To demonstrate the use and capabilities of this set of functions I am using a data set that contains a range of demographic and related data for each ward in Greater London2. I chose this dataset, because in previous work I had had the chance to prepare it for use in the R project. However, any set of data can be used similarly.

In the example presented here, a model is made to predict the average GCSE scores in London wards as of 2011. In the first graph we see two histograms. We can see that our model is good, as the two histograms are almost concur (figure 1). One of the four variables kept in the final model is the percentage of unauthorized absence in all schools. We want to see how the GCSE scores would increase if there were less absences in schools. So, we assume that absences are reduced by 20%. In the first map (figure 2) we see the current situation. In the second map (figure 3) we see the future, supposed situation, assuming that absences are reduced, therefore pupils are more consistent as far as class attendance is concerned. We see that the range in grades is smaller, and now, even by such a small change, we have more B’s and A’s than before3. So, we can use that knowledge to propose a higher strictness on the unauthorized absences, claiming that students could have better scores that way.

Limitations / Further Work

This set of functions has its own limitations. The first limitation that I came by, is that I could not find an automated way to perform a backward regression in the whole data set.
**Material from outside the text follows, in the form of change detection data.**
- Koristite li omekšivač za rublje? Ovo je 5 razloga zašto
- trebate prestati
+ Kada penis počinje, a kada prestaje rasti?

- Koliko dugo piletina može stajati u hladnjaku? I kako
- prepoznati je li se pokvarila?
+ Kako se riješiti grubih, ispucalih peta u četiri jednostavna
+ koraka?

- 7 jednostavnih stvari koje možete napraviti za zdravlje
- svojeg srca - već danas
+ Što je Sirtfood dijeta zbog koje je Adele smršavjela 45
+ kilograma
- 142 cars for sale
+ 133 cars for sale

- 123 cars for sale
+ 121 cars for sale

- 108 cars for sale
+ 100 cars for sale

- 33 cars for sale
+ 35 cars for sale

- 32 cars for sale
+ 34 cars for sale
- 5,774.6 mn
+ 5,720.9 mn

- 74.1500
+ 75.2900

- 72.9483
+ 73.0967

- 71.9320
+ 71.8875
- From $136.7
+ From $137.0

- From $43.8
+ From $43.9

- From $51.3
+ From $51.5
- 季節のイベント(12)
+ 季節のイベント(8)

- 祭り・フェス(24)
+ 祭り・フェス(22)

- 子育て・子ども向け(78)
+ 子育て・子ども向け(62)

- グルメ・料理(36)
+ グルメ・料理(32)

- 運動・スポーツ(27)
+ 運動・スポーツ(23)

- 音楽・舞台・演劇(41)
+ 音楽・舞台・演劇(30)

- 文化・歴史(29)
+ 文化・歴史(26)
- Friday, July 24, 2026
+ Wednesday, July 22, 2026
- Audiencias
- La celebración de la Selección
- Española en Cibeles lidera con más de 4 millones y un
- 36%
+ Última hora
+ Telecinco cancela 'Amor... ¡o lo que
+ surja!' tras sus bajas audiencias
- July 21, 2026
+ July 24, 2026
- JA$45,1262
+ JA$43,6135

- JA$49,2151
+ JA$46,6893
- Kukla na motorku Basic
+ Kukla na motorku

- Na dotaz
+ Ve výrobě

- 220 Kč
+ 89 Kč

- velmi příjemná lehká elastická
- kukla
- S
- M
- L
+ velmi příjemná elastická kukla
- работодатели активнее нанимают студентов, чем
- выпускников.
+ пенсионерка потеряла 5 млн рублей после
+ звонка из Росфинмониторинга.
I believe that this is due to the time this would take, to check all possible combinations and come up with the best model that would exist in a set of data. So I had to limit my function to have a choice of up to 6 variables. I could add more with just a few lines of code. I just figured that since it is now a human that chooses the variables, they will be able to choose the 6 most possibly significant variables out of a data set. And if they would fail, they could run the function again to achieve a good model.

The second limitation is that I left the width of the histogram bins to the default value, which is range/30 (http://docs.ggplot2.org/current/geom_histogram.html). This is not a good value, as stated in the above citation, however I could not preassume a good value. There are functions and methods available that choose the optimum width for bins, but I figured that something like that would just make the function more complicated and would raise its requirements (since additional r-packages would need to be loaded). So, since the first plotting of the histograms is just there for a quick check of how good the function is, I left it with the default value. Another problem is that the functions create and store in RAM a number of datasets that are used only once or that their creation can be avoided. The are just created as a bridge to achieve a further goal. So, an improvement to the functions would be to find a way to eliminate all the not useful datasets.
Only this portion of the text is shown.